| Data for analysis |

-- -- --

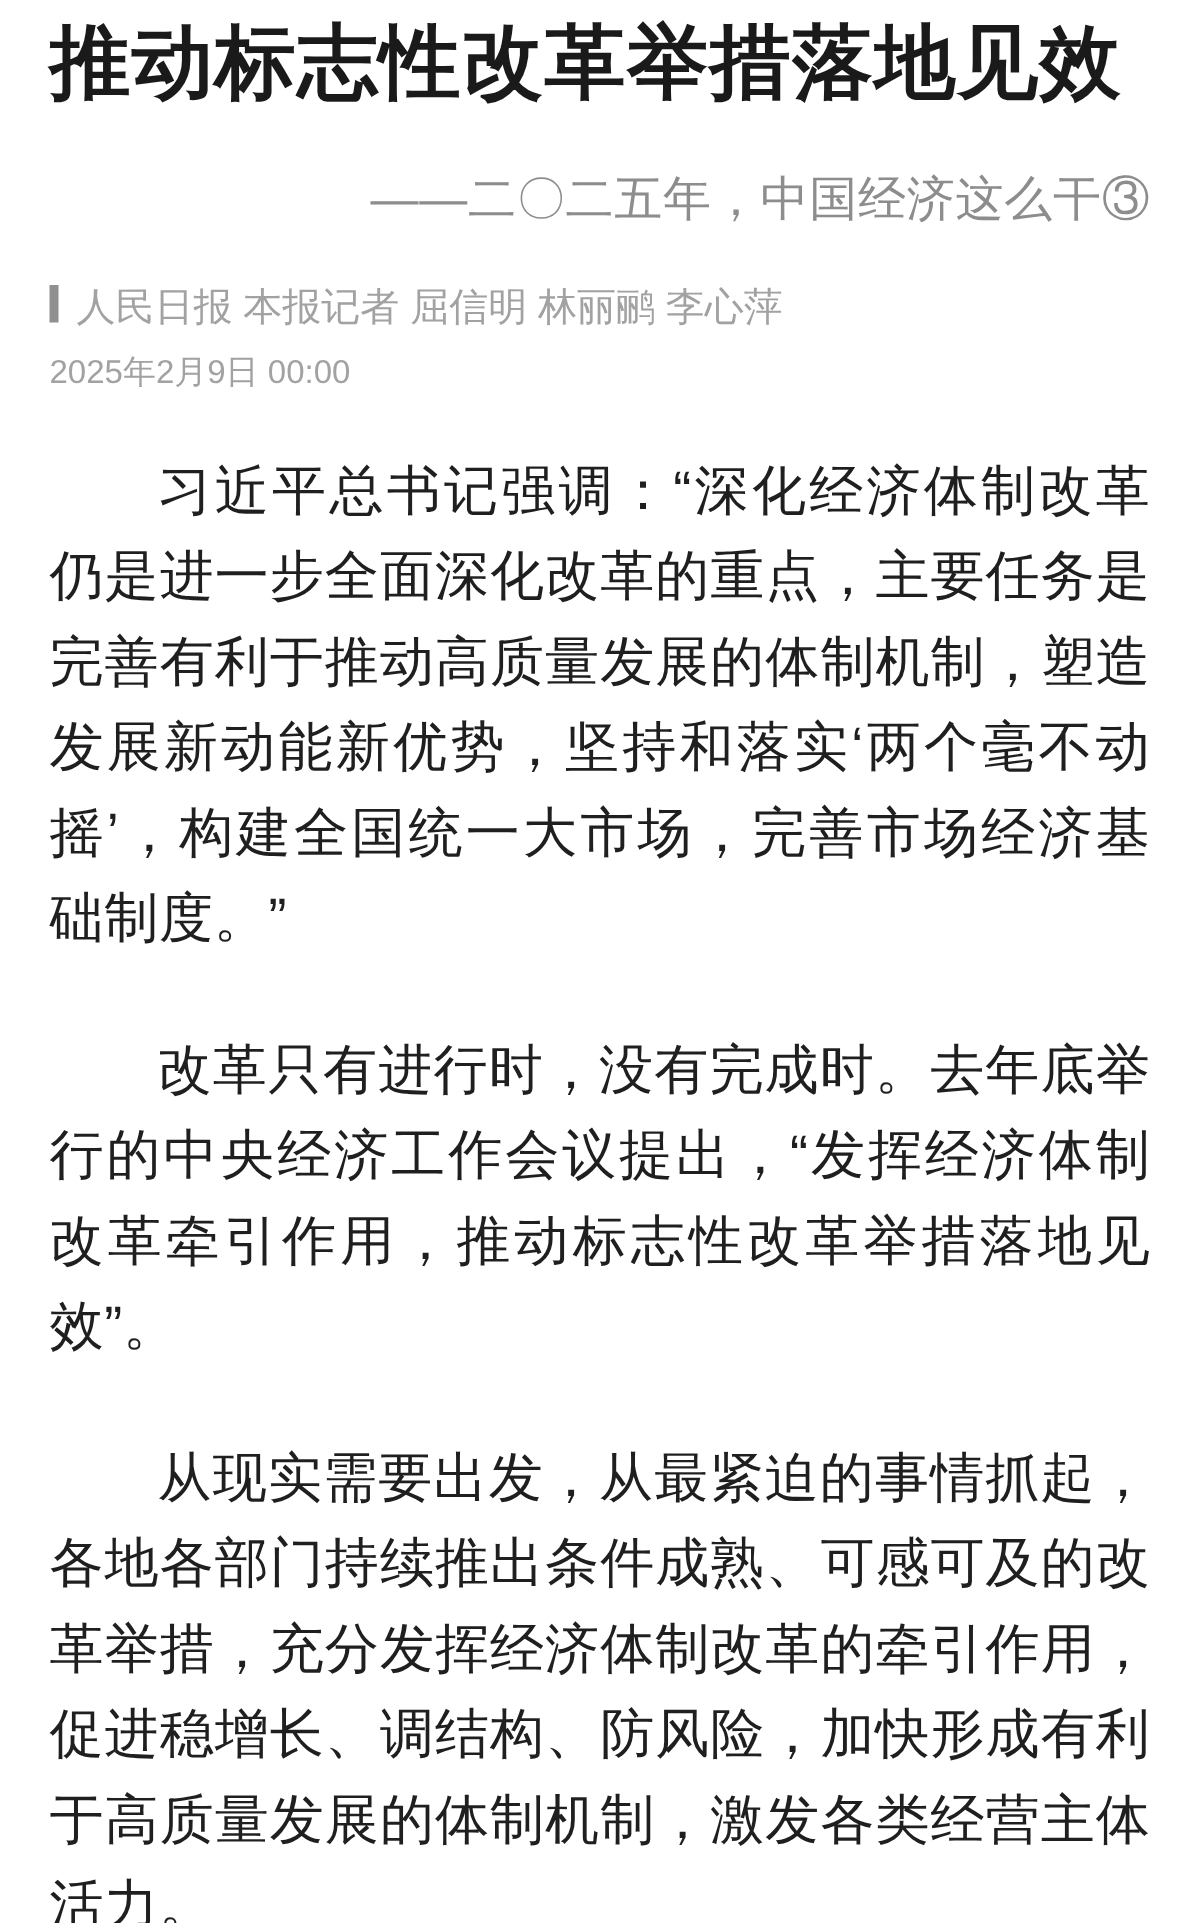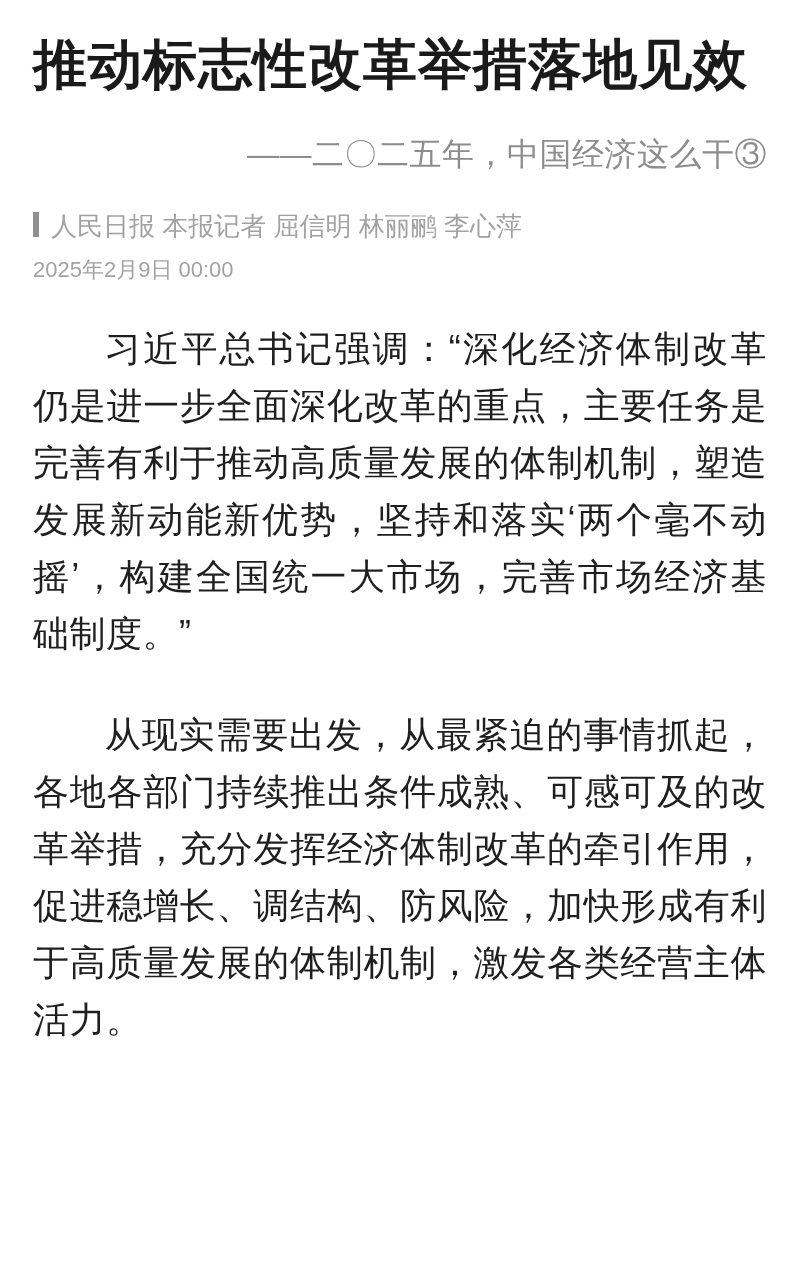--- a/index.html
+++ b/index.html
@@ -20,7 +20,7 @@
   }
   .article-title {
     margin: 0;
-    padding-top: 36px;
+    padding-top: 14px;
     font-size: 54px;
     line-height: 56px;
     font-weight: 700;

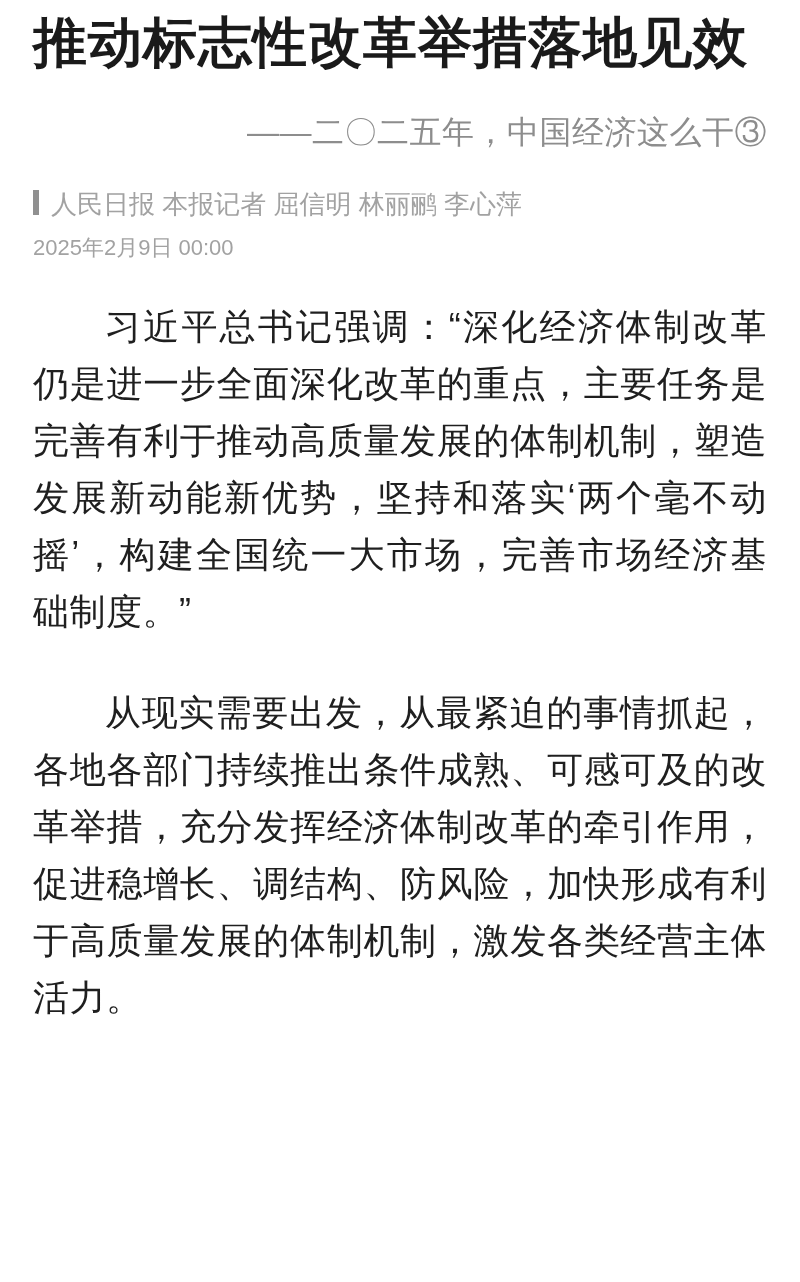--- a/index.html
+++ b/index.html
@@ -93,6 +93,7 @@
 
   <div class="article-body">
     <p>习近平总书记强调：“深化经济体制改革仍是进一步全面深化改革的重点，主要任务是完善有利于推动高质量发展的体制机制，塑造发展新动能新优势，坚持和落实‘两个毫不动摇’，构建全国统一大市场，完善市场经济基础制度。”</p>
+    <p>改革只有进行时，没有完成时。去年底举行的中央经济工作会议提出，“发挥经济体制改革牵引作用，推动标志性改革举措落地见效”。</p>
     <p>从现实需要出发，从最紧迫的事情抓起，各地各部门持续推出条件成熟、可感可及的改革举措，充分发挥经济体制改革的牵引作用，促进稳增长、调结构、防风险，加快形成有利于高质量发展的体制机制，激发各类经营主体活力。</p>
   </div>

-- -- --

| The problem |
Apart from the pictures, the whole listing should be reproduced exactly.

| Task answer |
--- a/index.html
+++ b/index.html
@@ -20,7 +20,7 @@
   }
   .article-title {
     margin: 0;
-    padding-top: 36px;
+    padding-top: 14px;
     font-size: 54px;
     line-height: 56px;
     font-weight: 700;

--- a/index.html
+++ b/index.html
@@ -93,6 +93,7 @@
 
   <div class="article-body">
     <p>习近平总书记强调：“深化经济体制改革仍是进一步全面深化改革的重点，主要任务是完善有利于推动高质量发展的体制机制，塑造发展新动能新优势，坚持和落实‘两个毫不动摇’，构建全国统一大市场，完善市场经济基础制度。”</p>
+    <p>改革只有进行时，没有完成时。去年底举行的中央经济工作会议提出，“发挥经济体制改革牵引作用，推动标志性改革举措落地见效”。</p>
     <p>从现实需要出发，从最紧迫的事情抓起，各地各部门持续推出条件成熟、可感可及的改革举措，充分发挥经济体制改革的牵引作用，促进稳增长、调结构、防风险，加快形成有利于高质量发展的体制机制，激发各类经营主体活力。</p>
   </div>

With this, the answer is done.